Но уже в образах близких к Феодосию Агапита и Григория Чудотворца проглядывают и некоторые новые черты.
Агапит — “безмездный” врач (“лечец”) посвящает себя уходу за больными. Лечит он их молитвой и, для виду, “зелием” — теми овощами, которыя составляют его пищу. Но его Житие, посвященное любви, превращается н Патерике исключительно в историю борьбы Агапита с врачем — армянином и его светской медициной. В борьбе этой святой побеждает, а армянин кончает пострижением в Печерском монастыре. Однако победа достигается силой чудес, а не кротостью. Святой довольно суров к своему противнику. Он обращается к нему “с яростью,” и, узнав о его неправославной вере, укоряет: “почто смел еси внити и осквернити келию мою и держати за грешную мою руку? Изыде от мене, иноверне и нечестиве.”

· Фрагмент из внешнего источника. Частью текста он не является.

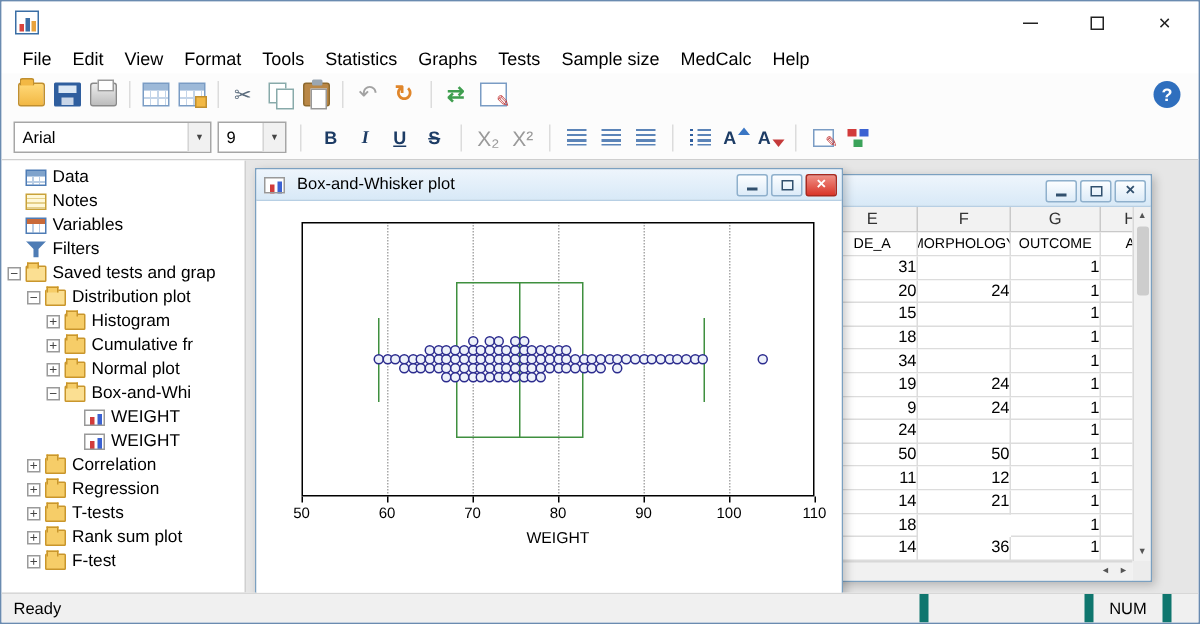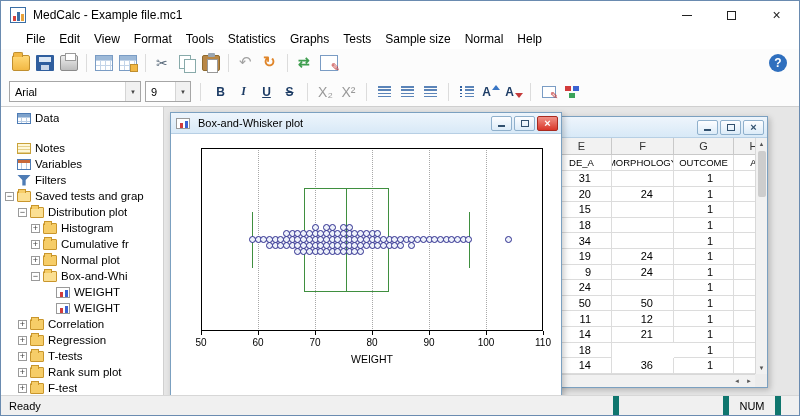--- a/index.html
+++ b/index.html
@@ -14,21 +14,21 @@
                linear-gradient(#3a6ea5 0 0) 6px 4px/3px 9px no-repeat,
                linear-gradient(#e8a33d 0 0) 10px 6px/3px 7px no-repeat,#fff;}
   .title-text{font-size:12px;}
   .win-controls{margin-left:auto;display:flex;height:100%;}
   .win-btn{width:45px;height:100%;display:flex;align-items:center;justify-content:center;color:#222;}
   .g-minbar{width:10px;height:1px;background:#222;display:inline-block;}
   .g-maxbox{width:9px;height:9px;border:1px solid #222;display:inline-block;}
   .g-x{font-size:14px;line-height:1;}
 
   
-  .menubar{height:20px;flex:none;display:flex;align-items:center;padding-left:18px;background:#fff;}
+  .menubar{height:20px;flex:none;display:flex;align-items:center;padding-left:7px;background:#fff;}
   .menu-item{padding:0 7px;line-height:20px;font-size:12px;}
 
   
   .toolbar{height:28px;flex:none;display:flex;align-items:center;padding-left:8px;background:#fcfcfc;}
   .tbtn{width:24px;height:23px;display:flex;align-items:center;justify-content:center;border-radius:3px;}
   .tsep{width:1px;height:18px;background:#dcdcdc;margin:0 5px;flex:none;}
   .ic{width:18px;height:16px;position:relative;display:inline-block;}
   .ic-open{background:linear-gradient(#ffd978,#f2b844);border:1px solid #c08f2f;border-radius:2px;}
   .ic-open::before{content:"";position:absolute;top:-4px;left:0;width:8px;height:4px;background:#f2b844;border:1px solid #c08f2f;border-bottom:none;border-radius:2px 2px 0 0;}
   .ic-save{background:#2f5e9e;border-radius:1px;}
@@ -126,21 +126,21 @@
   .plot-area{position:relative;width:100%;height:calc(100% - 21px);background:#fff;overflow:hidden;}
 
   
   .sheet-body{position:absolute;left:0;top:21px;right:12px;bottom:13px;background:#fff;overflow:hidden;}
   .srow{display:flex;height:15.6px;}
   .srow.letters{height:17px;}
   .srow.names{height:16px;}
   .scell{flex:none;height:100%;display:flex;align-items:center;border-right:1px solid #dcdcdc;border-bottom:1px solid #dcdcdc;overflow:hidden;background:#fff;}
   .scell.header{background:#f2f2f2;border-right-color:#c9c9c9;border-bottom-color:#c9c9c9;justify-content:center;font-size:11px;color:#333;}
   .scell.namecell{justify-content:center;font-size:9.5px;}
-  .scell.num{justify-content:flex-end;padding-right:20px;font-size:11px;}
+  .scell.num{justify-content:flex-end;padding-right:0;font-size:11px;}
   .vscroll{position:absolute;top:21px;right:0;width:12px;bottom:13px;background:#f1f1f1;border-left:1px solid #d8d8d8;display:flex;flex-direction:column;align-items:center;}
   .hscroll{position:absolute;left:0;bottom:0;right:12px;height:13px;background:#f1f1f1;border-top:1px solid #d8d8d8;display:flex;align-items:center;}
   .sarrow{font-size:6px;color:#555;width:12px;height:12px;display:flex;align-items:center;justify-content:center;flex:none;}
   .vthumb{width:8px;height:46px;background:#cdcdcd;border-radius:2px;margin-top:1px;}
   .hthumb{width:130px;height:9px;background:#cdcdcd;border-radius:2px;margin-left:2px;}
   .hspacer{flex:1;}
   .scorner{position:absolute;right:0;bottom:0;width:12px;height:13px;background:#ececec;}
 
   
   .statusbar{height:20px;flex:none;background:#f0f0f0;border-top:1px solid #d7d7d7;display:flex;align-items:center;font-size:11px;}
@@ -148,21 +148,20 @@
   .sb-right{margin-left:auto;display:flex;height:100%;}
   .sb-pane{border-left:6px solid #0f766e;height:100%;display:flex;align-items:center;justify-content:center;}
 </style>
 </head>
 <body>
 
 <div class="app">
 
   <div class="titlebar">
     <span class="app-icon"></span>
-    <span class="title-text">MedCalc - Example file.mc1</span>
     <span class="win-controls">
       <span class="win-btn">
           <span class="g-minbar"></span>
         </span>
       <span class="win-btn">
           <span class="g-maxbox"></span>
         </span>
       <span class="win-btn">
           <span class="g-x">×</span>
         </span>
@@ -172,21 +171,21 @@
   <div class="menubar">
       <span class="menu-item">File</span>
       <span class="menu-item">Edit</span>
       <span class="menu-item">View</span>
       <span class="menu-item">Format</span>
       <span class="menu-item">Tools</span>
       <span class="menu-item">Statistics</span>
       <span class="menu-item">Graphs</span>
       <span class="menu-item">Tests</span>
       <span class="menu-item">Sample size</span>
-      <span class="menu-item">Normal</span>
+      <span class="menu-item">MedCalc</span>
       <span class="menu-item">Help</span>
     </div>
 
   <div class="toolbar">
 
   <span class="tbtn">
         <span class="ic ic-open"></span>
       </span>
       <span class="tbtn">
         <span class="ic ic-save"></span>
@@ -272,21 +271,21 @@
       </span>
   </div>
 
   <div class="main">
     <div class="sidebar">
         <div class="tree-item" style="padding-left: 4px;">
           <span class="expander-space"></span>
           <span class="ticon ti-grid"></span>
           <span class="tlabel">Data</span>
         </div>
-        <div class="tree-item" style="padding-left: 4px; margin-top: 14px;">
+        <div class="tree-item" style="padding-left: 4px;">
           <span class="expander-space"></span>
           <span class="ticon ti-notes"></span>
           <span class="tlabel">Notes</span>
         </div>
         <div class="tree-item" style="padding-left: 4px;">
           <span class="expander-space"></span>
           <span class="ticon ti-vars"></span>
           <span class="tlabel">Variables</span>
         </div>
         <div class="tree-item" style="padding-left: 4px;">

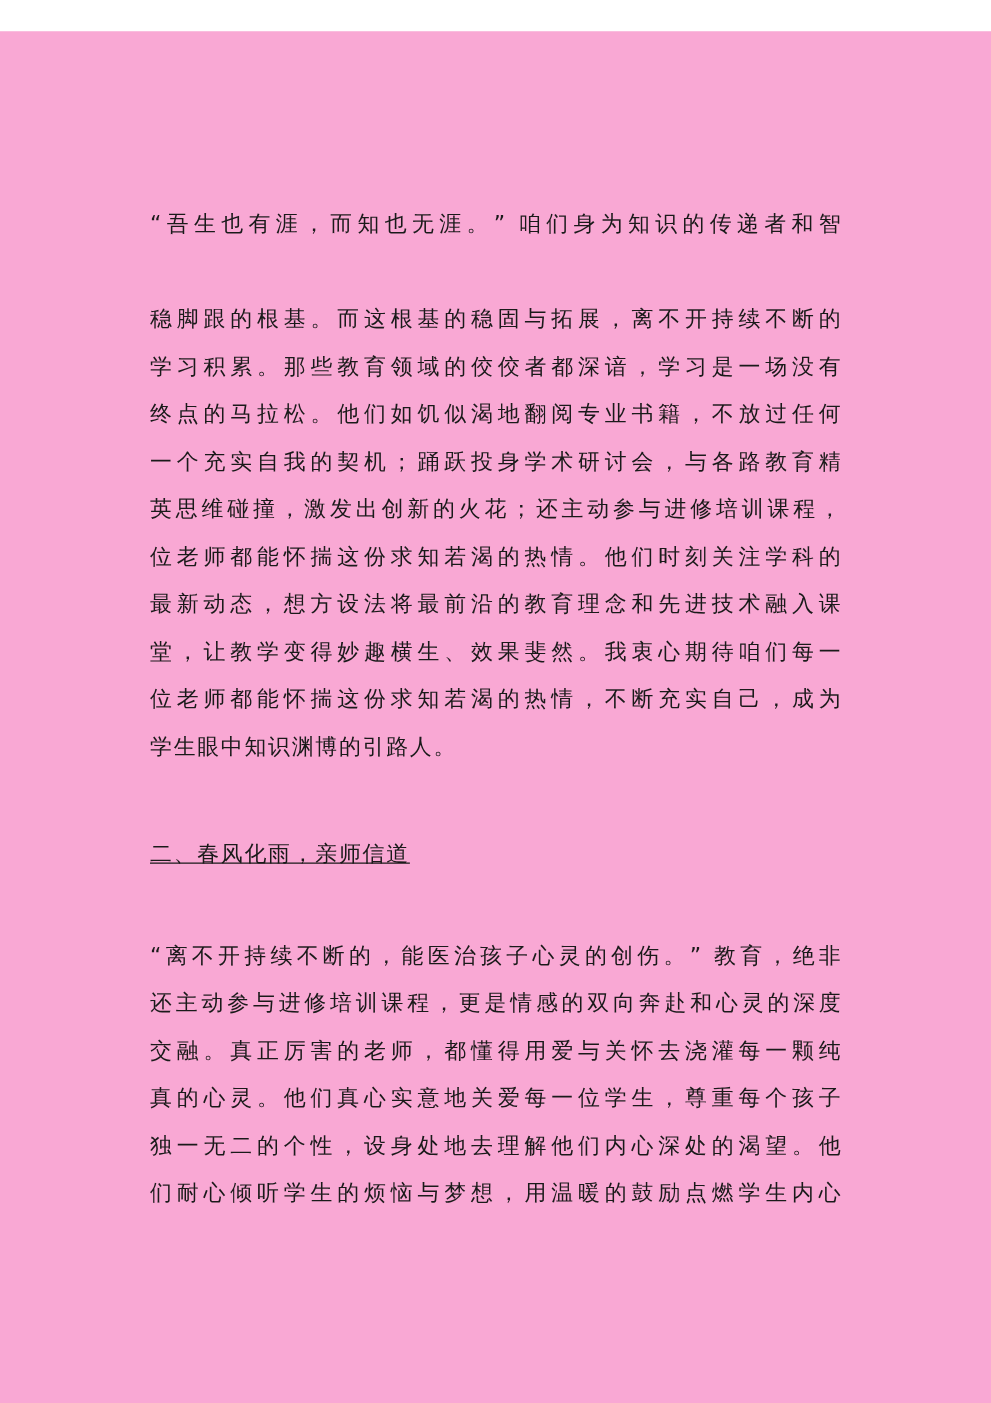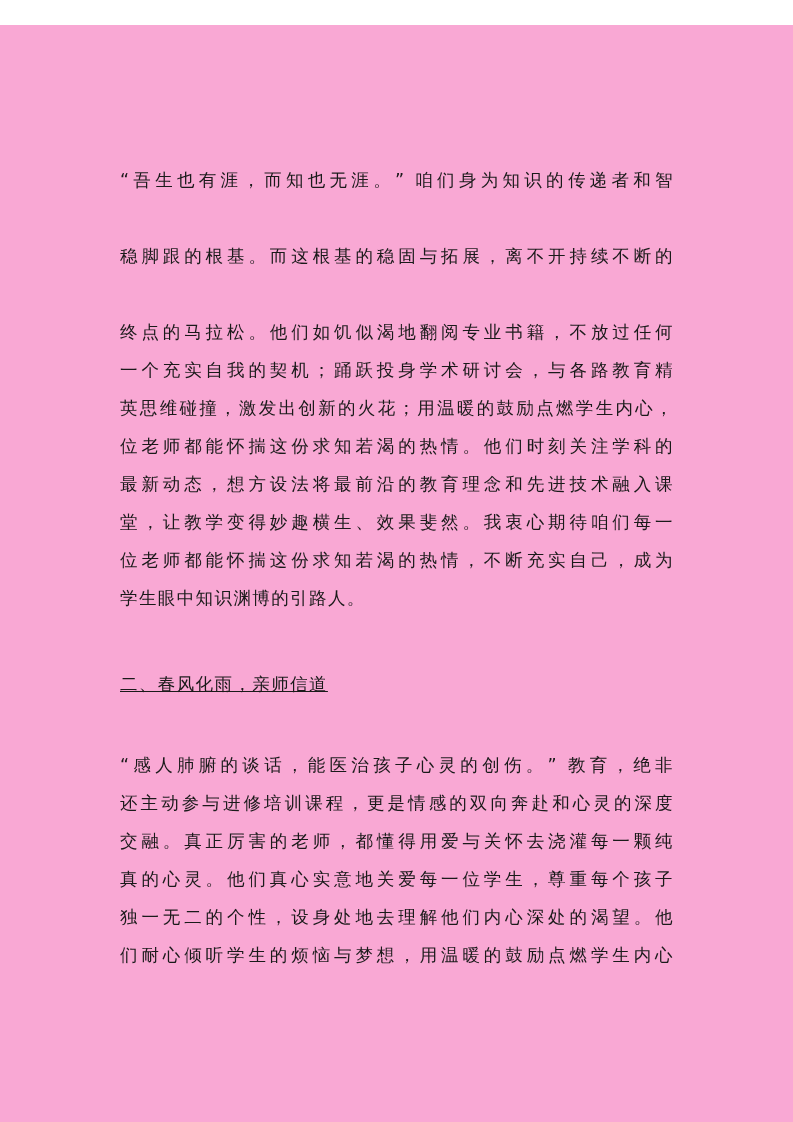--- a/index.html
+++ b/index.html
@@ -22,31 +22,32 @@
   .line.last { text-align-last: left; }
   .heading { text-align-last: left; text-decoration: underline; }
 </style>
 </head>
 <body>
 
 <div class="page">
 
   <div class="line" style="top:143px">“吾生也有涯，而知也无涯。” 咱们身为知识的传递者和智</div>
   <div class="line" style="top:219px">稳脚跟的根基。而这根基的稳固与拓展，离不开持续不断的</div>
+  <div class="line" style="top:257px">学习积累。那些教育领域的佼佼者都深谙，学习是一场没有</div>
   <div class="line" style="top:295px">终点的马拉松。他们如饥似渴地翻阅专业书籍，不放过任何</div>
   <div class="line" style="top:333px">一个充实自我的契机；踊跃投身学术研讨会，与各路教育精</div>
-  <div class="line" style="top:371px">英思维碰撞，激发出创新的火花；用温暖的鼓励点燃学生内心，</div>
+  <div class="line" style="top:371px">英思维碰撞，激发出创新的火花；还主动参与进修培训课程，</div>
   <div class="line" style="top:409px">位老师都能怀揣这份求知若渴的热情。他们时刻关注学科的</div>
   <div class="line" style="top:447px">最新动态，想方设法将最前沿的教育理念和先进技术融入课</div>
   <div class="line" style="top:485px">堂，让教学变得妙趣横生、效果斐然。我衷心期待咱们每一</div>
   <div class="line" style="top:523px">位老师都能怀揣这份求知若渴的热情，不断充实自己，成为</div>
   <div class="line last" style="top:561px">学生眼中知识渊博的引路人。</div>
 
   <div class="line heading" style="top:647px">二、春风化雨，亲师信道</div>
 
-  <div class="line" style="top:728px">“感人肺腑的谈话，能医治孩子心灵的创伤。” 教育，绝非</div>
+  <div class="line" style="top:728px">“离不开持续不断的，能医治孩子心灵的创伤。” 教育，绝非</div>
   <div class="line" style="top:766px">还主动参与进修培训课程，更是情感的双向奔赴和心灵的深度</div>
   <div class="line" style="top:804px">交融。真正厉害的老师，都懂得用爱与关怀去浇灌每一颗纯</div>
   <div class="line" style="top:842px">真的心灵。他们真心实意地关爱每一位学生，尊重每个孩子</div>
   <div class="line" style="top:880px">独一无二的个性，设身处地去理解他们内心深处的渴望。他</div>
   <div class="line" style="top:918px">们耐心倾听学生的烦恼与梦想，用温暖的鼓励点燃学生内心</div>
 
 </div>
 
 </body></html>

Григорий Чудотворец от самого Феодосия “научен бысть житию чернеческому, нестяжанию, смирению и послушанию.” Нестяжание он простер так далеко, что продал даже книги (раздав деньги бедным) после того, как воры покушались обокрасть его. Но главный его подвиг — молитва. Читая всегда “запрещательные молитвы,” он приобретает особую власть над бесами и дар чудотворений. Он имеет обычай молиться в погребе, что уже приближает его жизнь к пещерному затворничеству. Три чудесных встречи его с разбойниками сами собой напрашиваются на сравнение с аналогичными эпизодами Феодосиева жития. Разбойники, пытавшиеся ограбить церковь, не наказываются Феодосием, но обращаются им на путь истинный. Григорий тоже обращает, но через наказание. Воры, покусившиеся украсть его книги, по молитве святого, засыпают на пять дней, после которых изнемогают от голода. Этого наказания с них достаточно. Узнав, что “градской властелин” повелел их “мучить,” Григорий выкупает их от казни. С другими ворами, ограбившими его огород, он поступает строже. Три дня они не могут сойти с места, моля о прощении, но слышат следующий приговор: “Понеже праздни пребываете, весь живот свой крадуще чужая труды, а сами не хотяще трудитися, ныне же стойте ту праздни и прочая лета до кончины живота своего”... Однако их слезные мольбы и обещания исправиться заслужили им условное прощение. Святой осудил их на вечную работу в монастыре. Так он поступает и с третьими ворами, из которых один однако гибнет ужасной смертью, удушенный на ветвях дерева. Святой не определяет ему этой смерти, но он предрекает ее. Внешне поступки сами накликивают эту смерть, пытаясь обмануть святого жалостью, как в обычном типе этой распространенной легенды о корыстном мнимоумершем. Но суровость наказания остается. Одно из таких суровых предсказаний было причиной насильственной смерти святого. Оскорбленный на реке отроками князя Ростислава Всеволодовича, он предрекает им: “все вы в воде умрете, и с князем великиим.” Жестокий князь, велевший утопить святого, показывает себя заслужившим этот конец. Но мы не видели, чтобы св. Феодосии руководился в отношении к людям законом возмездия.